‘My friend just sent me this video, told me she’d found me in it,” read the text. “As I was looking for myself, I noticed you’re in it too. I didn’t know I was being filmed, guess you don’t either, just wanted to let you know …”
When Nancy Naylor Hayes received the message in November 2023, she felt a twinge of fear. It was from an acquaintance she hadn’t heard from in years. “I was panicking,” she says. The text pointed her to a Facebook link, which led to a montage of clips of women filmed on the streets of Manchester during nights out.
“You don’t know what you might have been caught doing,” she says. “What if they’ve got a horrible video of me?” She saw herself a few minutes in, with a friend she had been with that night as they visited the city’s bars. Clearly oblivious to the camera filming her, she stands on a pavement outside a doorway on her phone – calling a taxi, she recalls – her hand on the hip of her khaki miniskirt.
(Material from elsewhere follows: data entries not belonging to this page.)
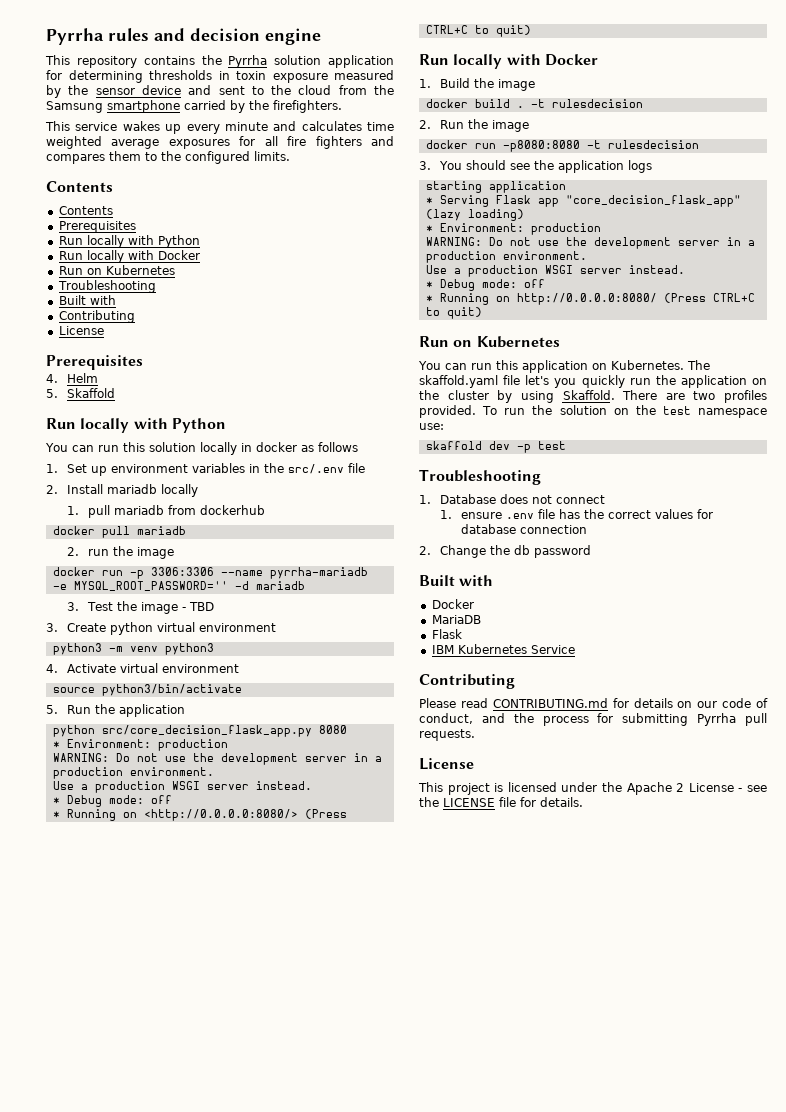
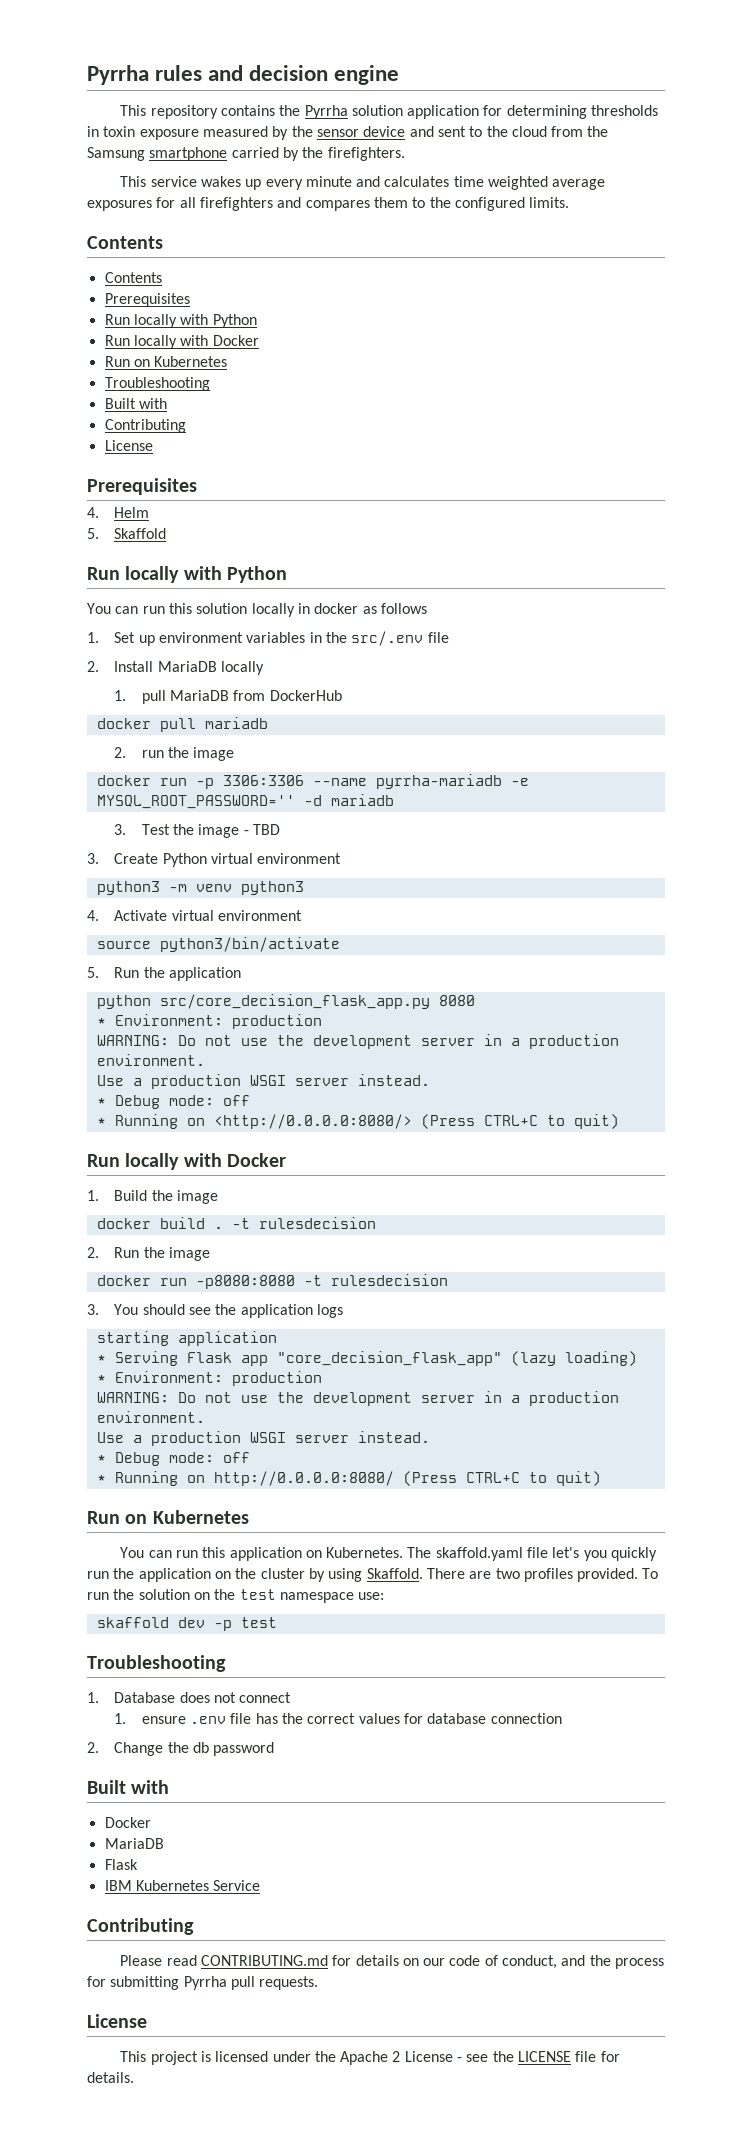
- This service wakes up every minute and calculates time weighted average exposures for all fire fighters and compares them to the configured limits.
+ This service wakes up every minute and calculates time weighted average exposures for all firefighters and compares them to the configured limits.
- 2. Install mariadb locally
+ 2. Install MariaDB locally
- 1. pull mariadb from dockerhub
+ 1. pull MariaDB from DockerHub
- 3. Create python virtual environment
+ 3. Create Python virtual environment

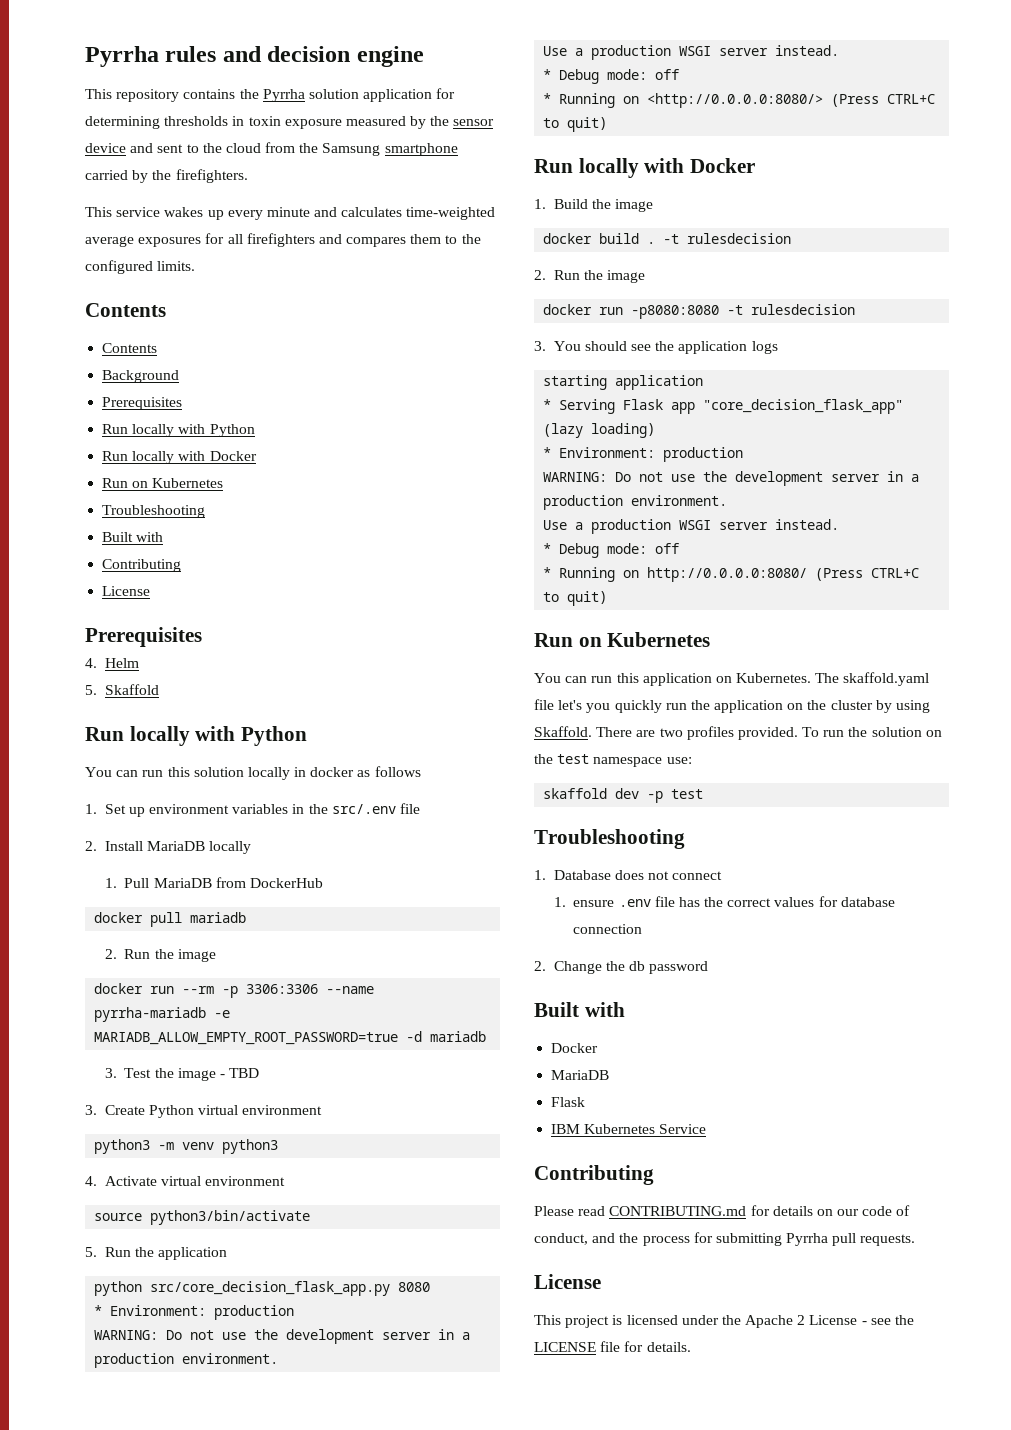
- This service wakes up every minute and calculates time weighted average exposures for all firefighters and compares them to the configured limits.
+ This service wakes up every minute and calculates time-weighted average exposures for all firefighters and compares them to the configured limits.
+ Background
- 1. pull MariaDB from DockerHub
+ 1. Pull MariaDB from DockerHub
  docker pull mariadb
- 2. run the image
- docker run -p 3306:3306 --name pyrrha-mariadb -e MYSQL_ROOT_PASSWORD='' -d mariadb
+ 2. Run the image
+ docker run --rm -p 3306:3306 --name pyrrha-mariadb -e MARIADB_ALLOW_EMPTY_ROOT_PASSWORD=true -d mariadb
Then the film-maker zooms in on her face and lingers there before recording her reaching across to wipe something from her friend’s cheek.
The 25-year-old from Wigan, who works as a progression coach for young people facing homelessness, still finds herself struggling to describe how the video made her feel. After all, she was “just literally stood having a conversation”. Yet she felt embarrassed. That intrusive lens “completely violates all privacy”, she says. “Surely that’s not allowed?” she texted back.
In fact, videos of this nature, termed “nightlife content” or “walking tour content” and filmed covertly in public areas, tend to fall into a legal grey area with nothing prohibiting them. It is not illegal to film in a public area unless a reasonable expectation of privacy is being breached, a private or intimate act is being captured or the filmer’s behaviour counts as harassment. But a recent BBC investigation found more than 65 online channels with nightlife content videos, which had collectively been watched more than 3bn times over the past three years.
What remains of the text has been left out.